Background The best strategy for delivering growth factors to cells for the purpose of cartilage tissue engineering remains an unmet challenge. Tethering biotinylated insulin-like growth factor-1 (bIGF-1) to the self-assembling peptide scaffold (RADA)(4) effectively delivers bioactive bIGF-1 to cardiac tissue. Questions/purposes We therefore asked whether: (1) soluble bIGF-1 could stimulate proteoglycan production by chondrocytes; (2) bIGF-1 could be adsorbed or tethered to the self-assembling peptide scaffold (KLDL)(3); (3) adsorbed or tethered bIGF-1 could stimulate proteoglycan production; and (4) transforming growth factor-beta 1 (TGF-beta 1) could be adsorbed or tethered and stimulate proteoglycan production by bone marrow stromal cells (BMSCs). Methods Chondrocytes or BMSCs were encapsulated in (KLDL)(3). The growth factors were (1) delivered solubly in the medium; (2) adsorbed to (KLDL)(3); or (3) tethered to (KLDL)(3) through biotin-streptavidin bonds. Fluorescently tagged streptavidin was used to determine IGF-1 kinetics; sGAG and DNA content was measured. Results Soluble bIGF-1 stimulated comparable sGAG accumulation as soluble IGF-1. Tethering IGF-1 to (KLDL)(3) increased retention of IGF-1 in (KLDL)(3) compared with adsorption, but neither method increased sGAG or DNA accumulation above control. Adsorbing TGF-beta 1 increased proteoglycan accumulation above control, but tethering did not affect sGAG levels. Conclusions Although TGF-beta 1 can be effectively delivered by adsorption to (KLDL)(3), IGF-1 cannot.
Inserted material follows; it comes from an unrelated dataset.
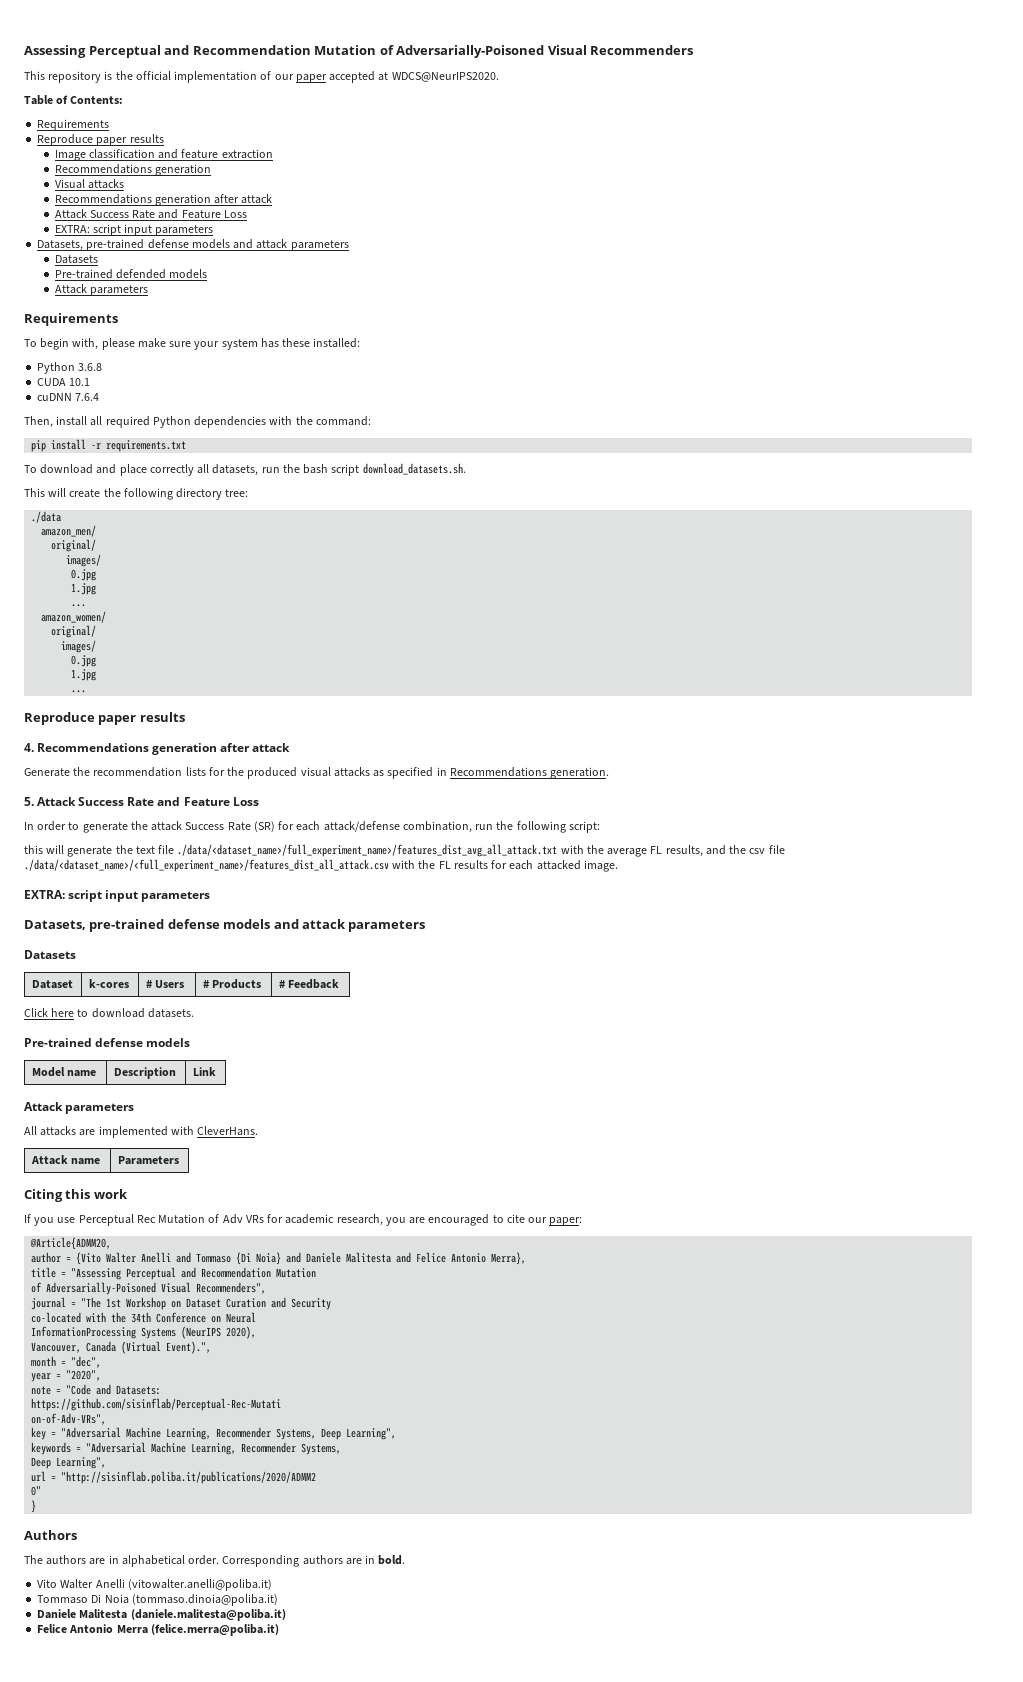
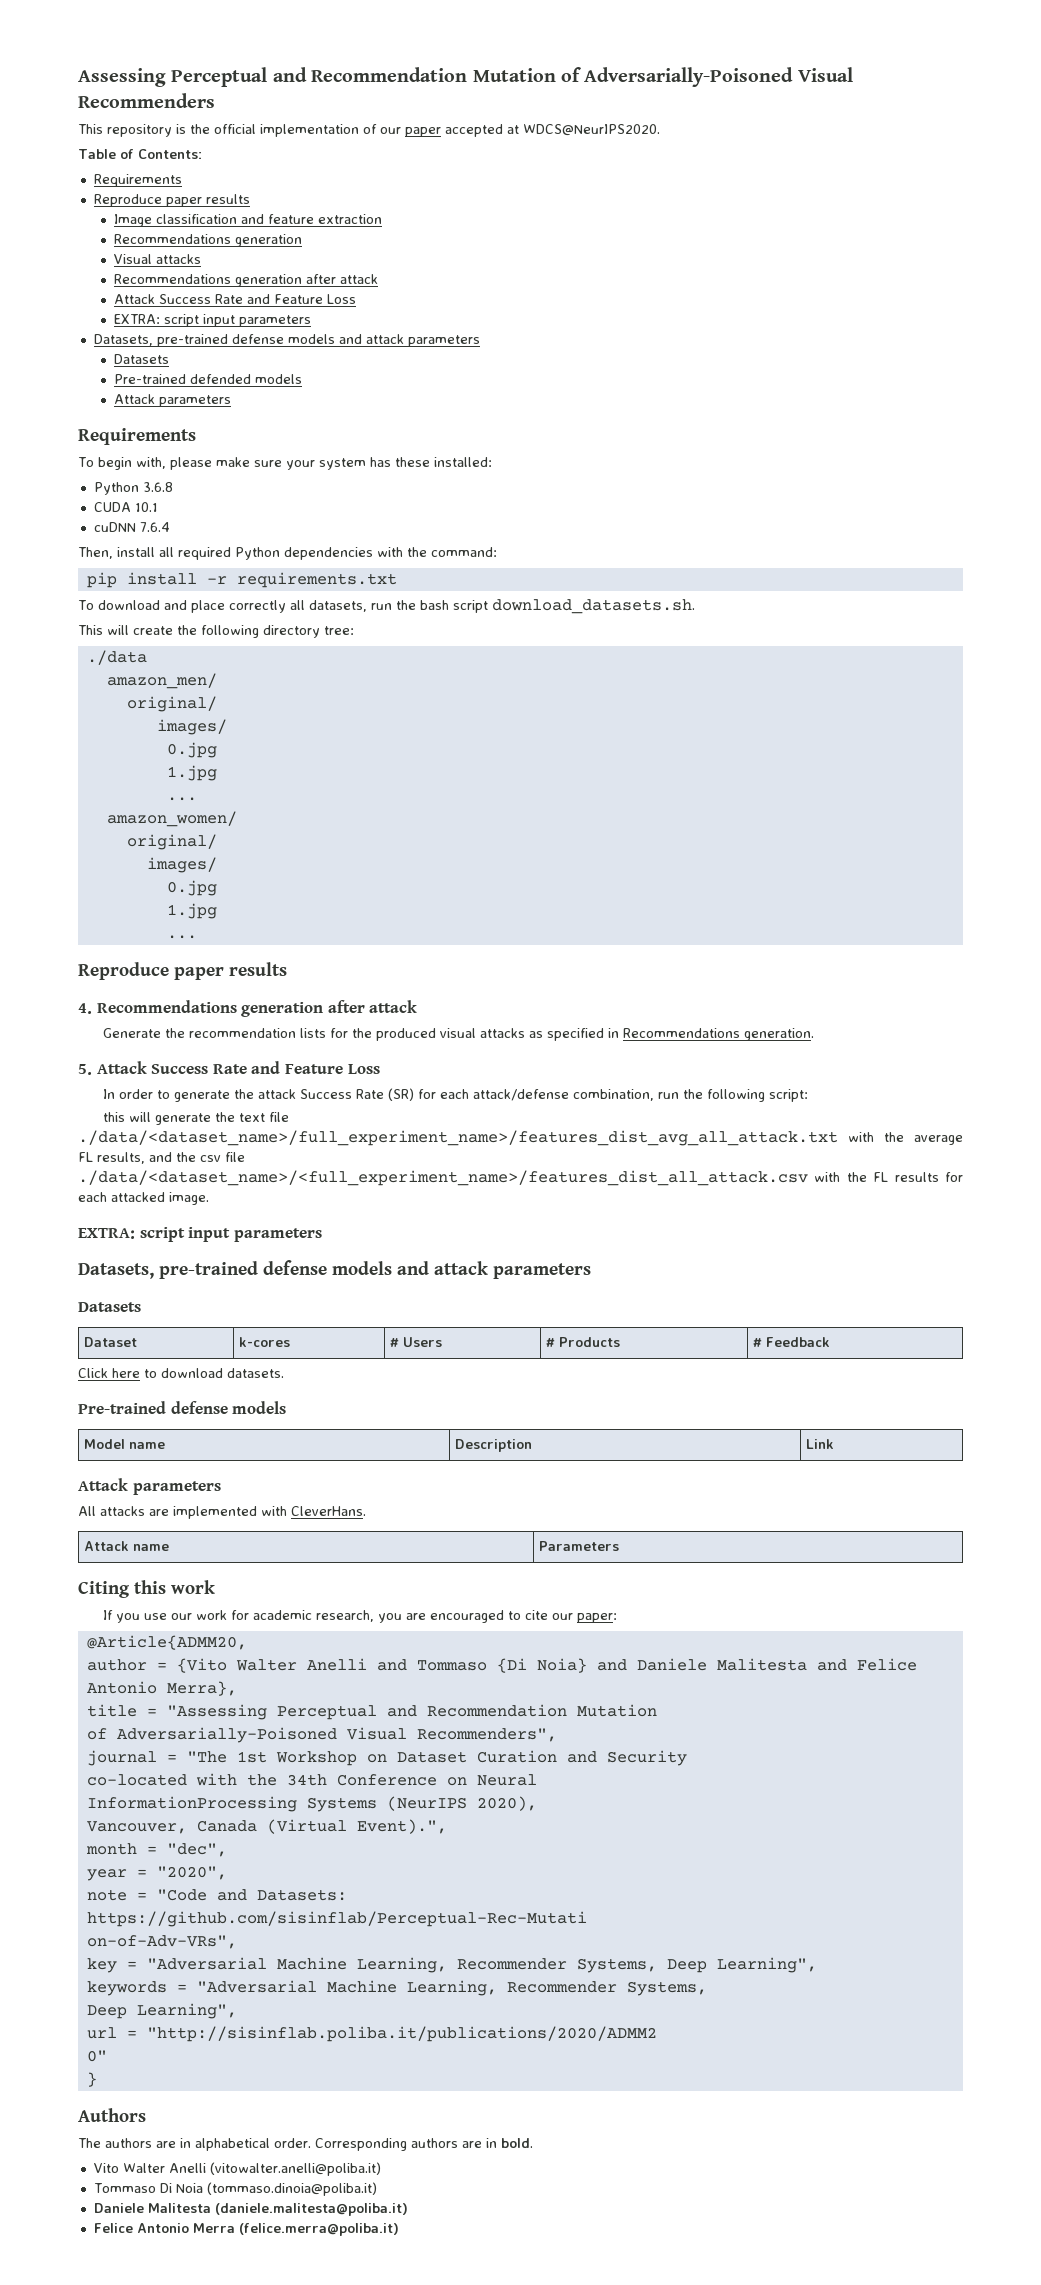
- If you use Perceptual Rec Mutation of Adv VRs for academic research, you are encouraged to cite our paper:
+ If you use our work for academic research, you are encouraged to cite our paper:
Additionally, although tethering these factors provided long-term sequestration, tethering did not stimulate proteoglycan production. Clinical Relevance Tethering growth factors to (KLDL)(3) results in long-term delivery, but tethering does not necessarily result in the same bioactivity as soluble delivery, indicating presentation of proteins is vital when considering a delivery strategy.